* [WORK ORDER] Look below for the line containing "order date: 2021-08-27 -> 2021-09-02"; from there through the line containing "White Coral Table Lamp: 6 -> none", both lines included, please set down each line exactly and nothing else.

Change listing data:
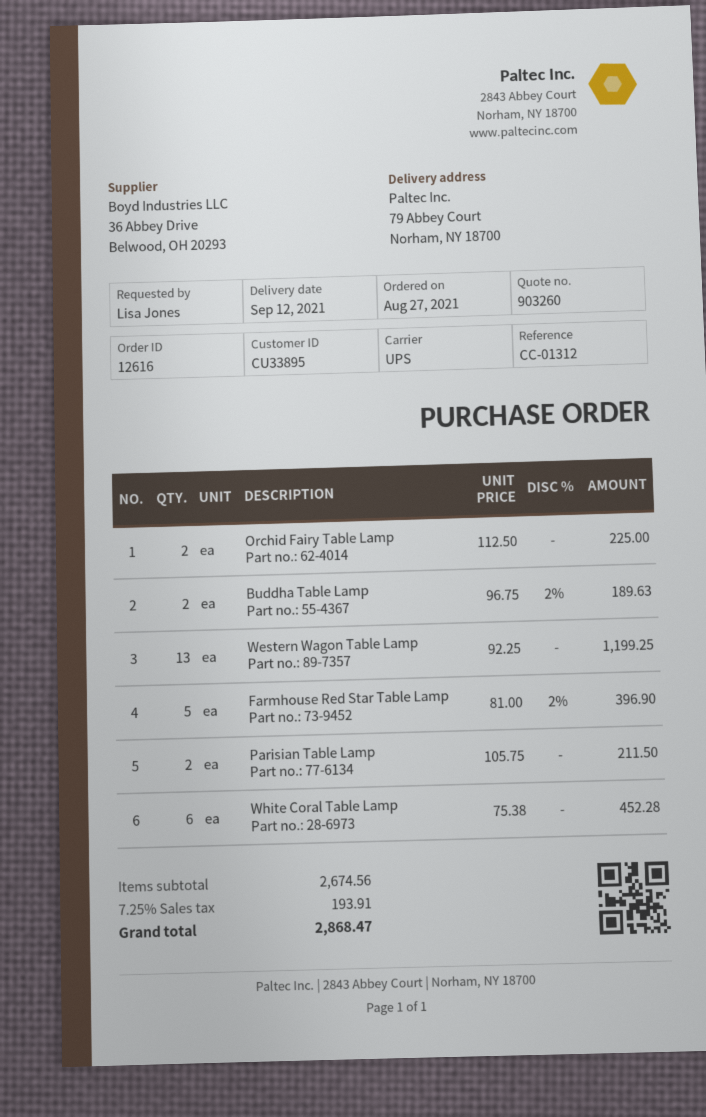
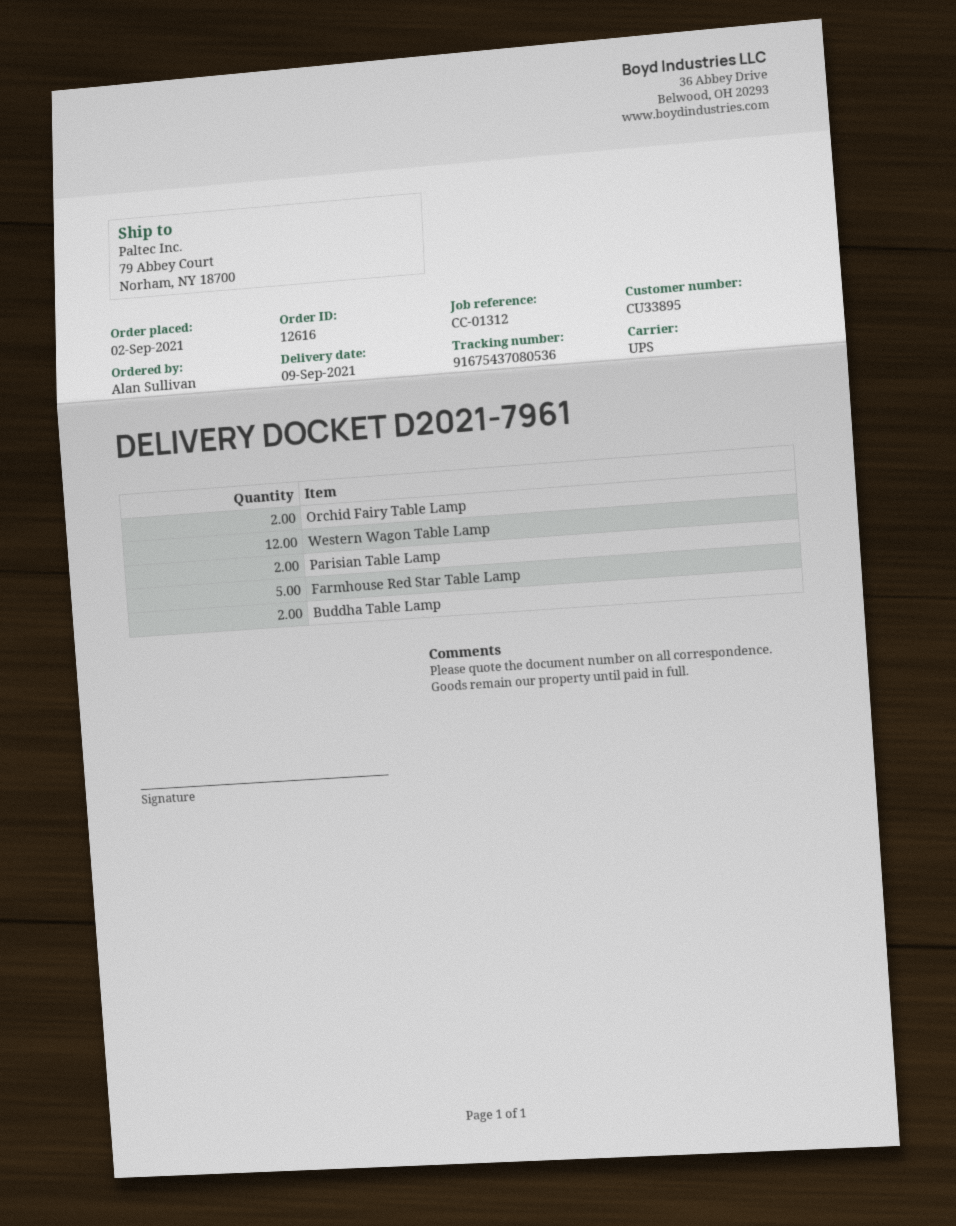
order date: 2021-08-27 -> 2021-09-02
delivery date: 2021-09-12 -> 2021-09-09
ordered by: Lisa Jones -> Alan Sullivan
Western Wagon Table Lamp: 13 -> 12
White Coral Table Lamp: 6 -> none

==

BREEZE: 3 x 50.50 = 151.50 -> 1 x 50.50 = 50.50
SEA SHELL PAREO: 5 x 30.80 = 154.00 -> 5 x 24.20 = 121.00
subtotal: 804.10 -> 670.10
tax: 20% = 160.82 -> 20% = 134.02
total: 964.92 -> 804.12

* [RESULT FOR THIS EXERCISE]
order date: 2021-08-27 -> 2021-09-02
delivery date: 2021-09-12 -> 2021-09-09
ordered by: Lisa Jones -> Alan Sullivan
Western Wagon Table Lamp: 13 -> 12
White Coral Table Lamp: 6 -> none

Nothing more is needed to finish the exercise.